_Work order:_ Reproduce each line from the records that holds "payment".

_Recorded information:_
——————————
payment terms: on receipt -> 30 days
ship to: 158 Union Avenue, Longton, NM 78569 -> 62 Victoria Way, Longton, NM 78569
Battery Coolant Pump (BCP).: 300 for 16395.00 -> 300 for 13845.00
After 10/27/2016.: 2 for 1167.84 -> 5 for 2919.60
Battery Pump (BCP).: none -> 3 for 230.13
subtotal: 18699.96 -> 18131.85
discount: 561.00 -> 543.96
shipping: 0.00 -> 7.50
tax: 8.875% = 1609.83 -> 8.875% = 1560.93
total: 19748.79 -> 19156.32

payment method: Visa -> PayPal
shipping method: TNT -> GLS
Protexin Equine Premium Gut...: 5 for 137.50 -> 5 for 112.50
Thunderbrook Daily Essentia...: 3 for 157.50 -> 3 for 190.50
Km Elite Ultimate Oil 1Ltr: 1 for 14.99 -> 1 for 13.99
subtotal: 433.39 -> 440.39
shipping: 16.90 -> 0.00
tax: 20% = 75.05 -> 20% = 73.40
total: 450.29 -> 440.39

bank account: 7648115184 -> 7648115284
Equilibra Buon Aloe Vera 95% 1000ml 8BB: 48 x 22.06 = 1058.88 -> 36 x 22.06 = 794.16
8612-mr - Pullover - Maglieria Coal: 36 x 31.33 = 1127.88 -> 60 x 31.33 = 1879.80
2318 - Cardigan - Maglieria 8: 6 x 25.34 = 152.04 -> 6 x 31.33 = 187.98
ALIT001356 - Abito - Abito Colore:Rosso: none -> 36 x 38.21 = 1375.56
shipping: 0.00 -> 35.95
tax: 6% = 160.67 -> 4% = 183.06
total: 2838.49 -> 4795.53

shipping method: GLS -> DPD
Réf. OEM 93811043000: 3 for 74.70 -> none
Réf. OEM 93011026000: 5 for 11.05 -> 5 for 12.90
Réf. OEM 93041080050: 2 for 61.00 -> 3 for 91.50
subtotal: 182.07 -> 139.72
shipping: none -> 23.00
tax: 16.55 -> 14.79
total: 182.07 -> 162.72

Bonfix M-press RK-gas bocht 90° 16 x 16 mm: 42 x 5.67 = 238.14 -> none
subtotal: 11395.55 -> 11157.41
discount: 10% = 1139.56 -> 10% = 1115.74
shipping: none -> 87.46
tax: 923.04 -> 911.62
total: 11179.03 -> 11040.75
——————————
_Result for this task:_
payment terms: on receipt -> 30 days
payment method: Visa -> PayPal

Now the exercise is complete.